Skupię się na polonijnych przygodach.
Tryptyk zaczął się od "Lamnetu". Niestety tylko kawałek, ale za to obejrzany z wielką przyjemnością. Pani Marysia wspaniała.
Część druga - "Pani z Birmy". Wrażenia zanotowałam już właściwie pod wątkiem z prasą, więc nie będę powielać. Powtórzę tylko, że to ważna i bardzo dobra produkcja.
I na deser, wyczekiwane w miłym forumowym towarzystwie, "Ucho, gardło, nóż".
Niesamowity to spektakl. Nie umiem go wcisnąć w żadne ramki, sklasyfikować...
Momentami miałam wrażenie, że widzę Shirley, tyle, że 'po przejściach'. Shirley, którą ostro wyszarpało życie, przez co stała się wulgarna, rozchwiana emocjonalnie, ale nie straciła poczucia humoru. Salwy śmiechu na widowni jeszcze dobitniej potęgowały to wrażenie, jednocześnie paradoksalnie jakoś pionując odbiór, skierowując go na inne tory. Tory życia Tonki. Niepozbieranej, nie umiejącej poradzić sobie z własnymi myślami, wspomnieniami, ze swoim ja i 'tu i teraz'.
Po raz kolejny nie widziałam na scenie Aktorki, tylko Postać, Tonkę. Pani jej nie grała, nic nie naśladowała, nie udawała. Na scenie po prostu była Tonka.
Trzeba mieć niesamowite pokłady wrażliwości i empatii żeby być tak wiarygodnym i autentycznym w odgrywanej roli. Dlatego też pojęcia "odgrywania" i "roli" mi tu absolutnie nie pasują. Do Pani te pojęcia nie pasują.

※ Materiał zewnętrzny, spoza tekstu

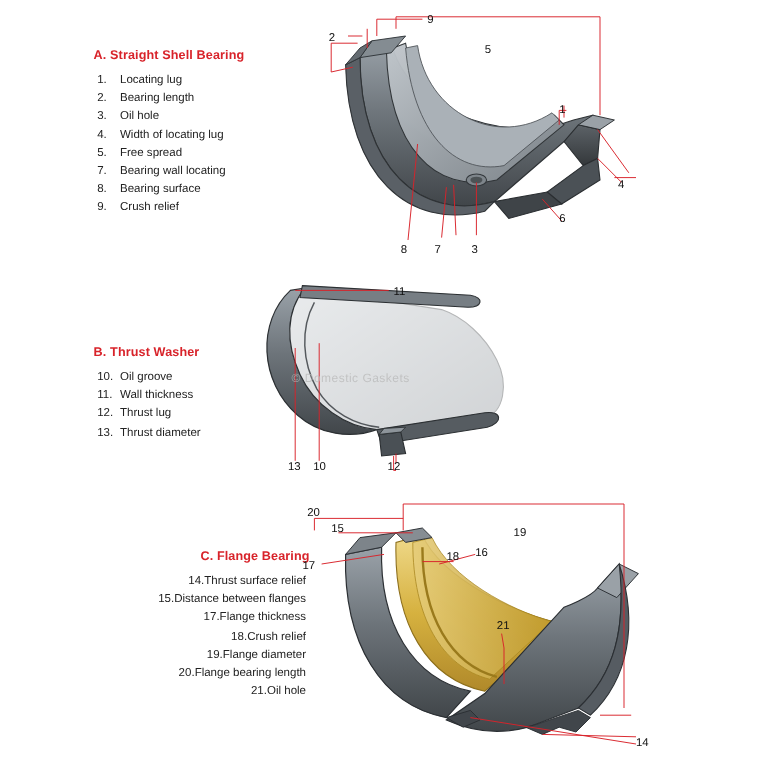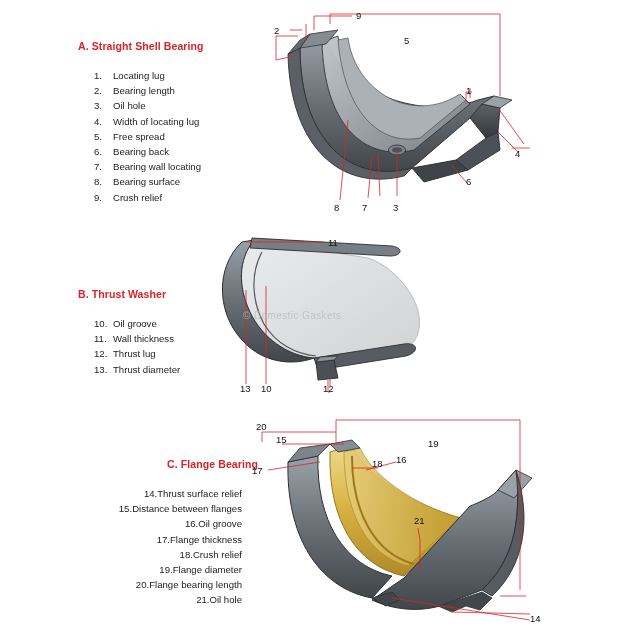--- a/index.html
+++ b/index.html
@@ -35,7 +35,7 @@
   }
   .legend ol {
     list-style: none;
-    margin: 16px;
+    margin: 3px;
     padding: 0;
   }
   .legend li {

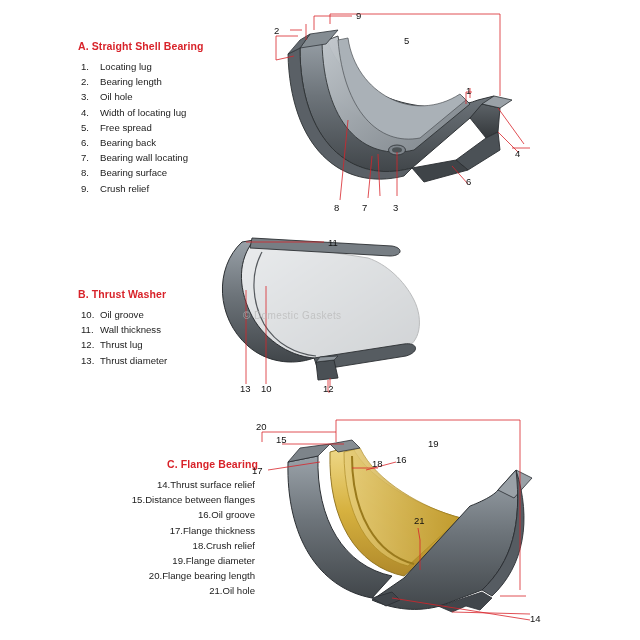--- a/index.html
+++ b/index.html
@@ -96,7 +96,6 @@
       <li><span class="num">3.</span><span>Oil hole</span></li>
       <li><span class="num">4.</span><span>Width of locating lug</span></li>
       <li><span class="num">5.</span><span>Free spread</span></li>
-      <li><span class="num">6.</span><span>Bearing back</span></li>
       <li><span class="num">7.</span><span>Bearing wall locating</span></li>
       <li><span class="num">8.</span><span>Bearing surface</span></li>
       <li><span class="num">9.</span><span>Crush relief</span></li>

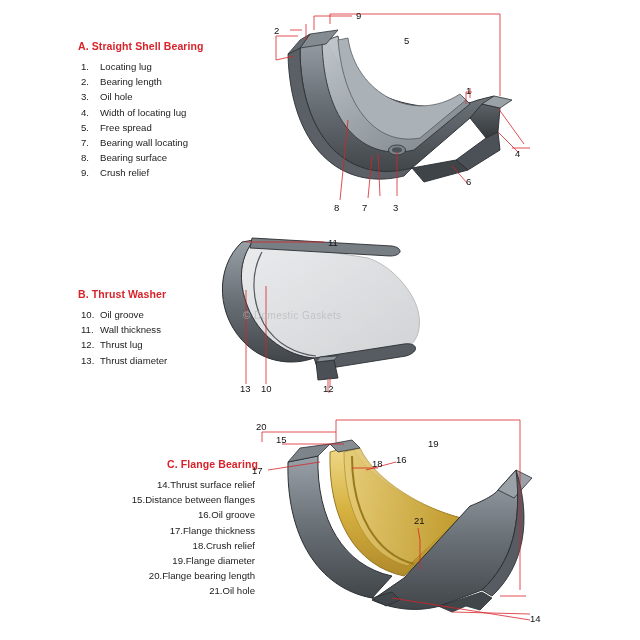--- a/index.html
+++ b/index.html
@@ -117,7 +117,6 @@
     <ol>
       <li><span class="num">14.</span><span>Thrust surface relief</span></li>
       <li><span class="num">15.</span><span>Distance between flanges</span></li>
-      <li><span class="num">16.</span><span>Oil groove</span></li>
       <li><span class="num">17.</span><span>Flange thickness</span></li>
       <li><span class="num">18.</span><span>Crush relief</span></li>
       <li><span class="num">19.</span><span>Flange diameter</span></li>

Należy się Pani wielkie chapeaux bas za fenomenalną umiejętność kierowania emocjami widzów. Uwrażliwienie na czasem ledwo dostrzegalną zmianę intonacji głosu, delikatny grymas, który jest wskazówką, sygnałem zmiany nastroju. Gdyby nie to, można by się czasem pogubić w słowotoku Tonki, utracić orientację w granicach pomiędzy czarnym humorem, a najboleśniejszymi, wstrząsającymi wspomnieniami.
Bardzo wymowny był dla mnie moment kiedy Tonka wyjmuje z kosmetyczki pistolet i odkłada go na kanapę tak zwyczajnie, jakby to była szminka czy perfum. I może właśnie zwyczajność tego gestu nadaje mu takiej siły...nie wiem, ale uderzyło mnie to.
Przyznaję, że z początku dziwnym doświadczeniem było słyszeć taki potok wulgaryzmów. Ale była to tylko krótka chwila. Już kiedy się zapomniało, że jest się w teatrze, a na scenie stoi Aktorka, kiedy z Krystyny Jandy zmieniła się Pani w Tonkę, stały się one integralną, nieodzowną i w pełni uzasadnioną częścią opowieści.
Chyba jednak nie wszyscy to dostrzegli bo starsi państwo, którzy podczas I aktu siedzieli koło nas, na II się już nie pokazali.
Z ciekawostek "z widowni" usłyszałam jak jedna Pani skomentowała spektakl słowami "No, takimi rzeczami powinna się Pani Janda zajmować."
Nie wnikam co autorka tych słów miała na myśli.
Dopowiem tylko, że też się przecież Pani zajmuje. Z rewelacyjnym skutkiem.
Nisko się kłaniam,
N.
P.S.
Dziękuję za sygnowanie Albumu.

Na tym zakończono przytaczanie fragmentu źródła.